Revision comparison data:

──────

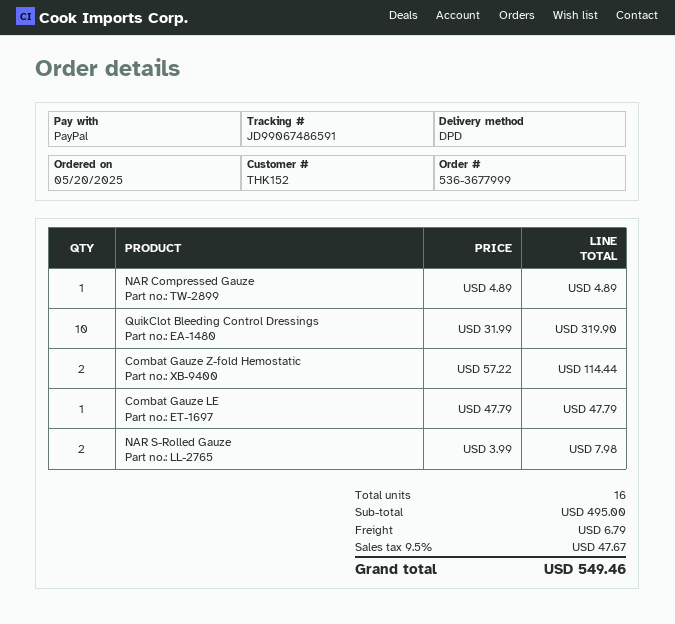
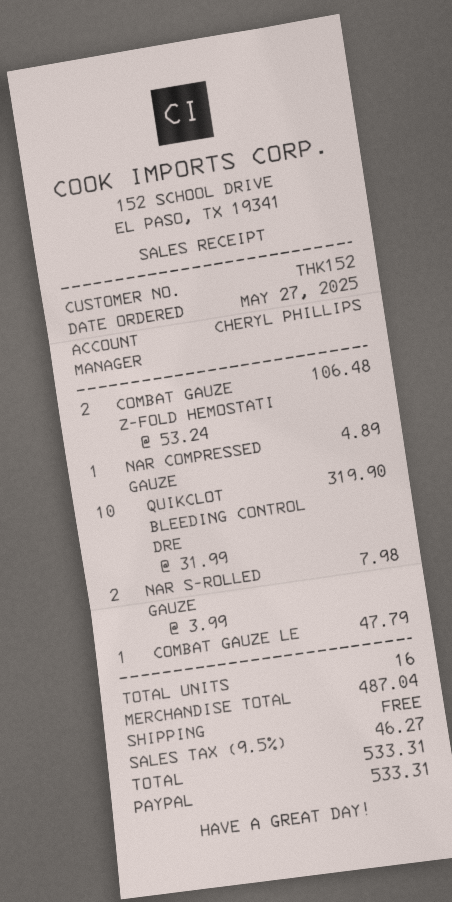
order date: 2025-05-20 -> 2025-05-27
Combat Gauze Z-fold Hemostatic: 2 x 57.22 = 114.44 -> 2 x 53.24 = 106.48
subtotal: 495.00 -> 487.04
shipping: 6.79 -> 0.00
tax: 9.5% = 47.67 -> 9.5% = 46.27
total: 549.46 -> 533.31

──────

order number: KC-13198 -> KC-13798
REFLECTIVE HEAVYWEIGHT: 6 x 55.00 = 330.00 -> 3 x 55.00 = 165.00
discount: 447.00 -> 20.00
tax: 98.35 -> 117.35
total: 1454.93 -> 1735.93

──────

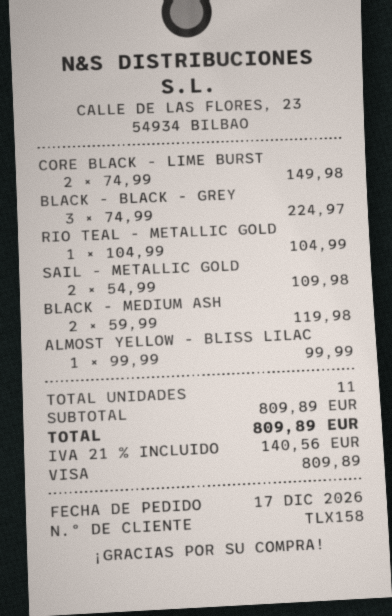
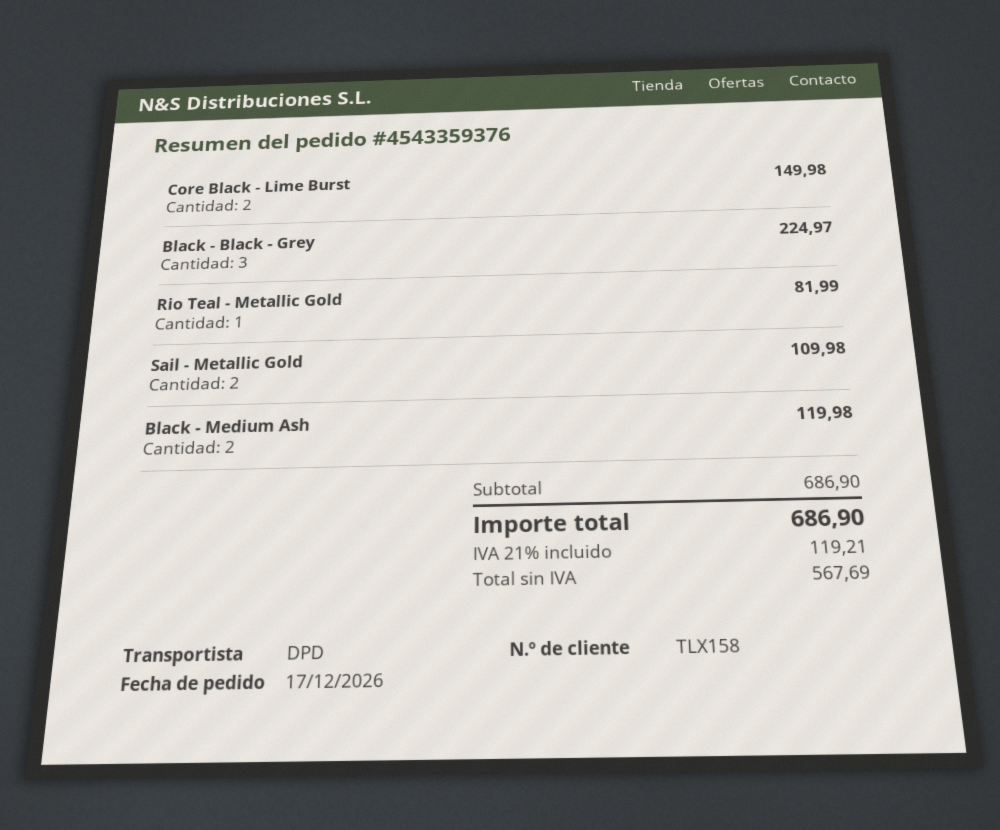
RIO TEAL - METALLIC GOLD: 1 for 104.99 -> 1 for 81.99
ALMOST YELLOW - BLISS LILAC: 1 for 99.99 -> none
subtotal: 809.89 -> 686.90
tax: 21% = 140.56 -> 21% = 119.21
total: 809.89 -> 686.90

──────

Description of the task:
From the entries above, restate word for word the lines from the line containing "REFLECTIVE HEAVYWEIGHT: 6" to the line containing "total: 1454.93 -> 1735.93", both ends included, and nothing more.

Answer to the problem:
REFLECTIVE HEAVYWEIGHT: 6 x 55.00 = 330.00 -> 3 x 55.00 = 165.00
discount: 447.00 -> 20.00
tax: 98.35 -> 117.35
total: 1454.93 -> 1735.93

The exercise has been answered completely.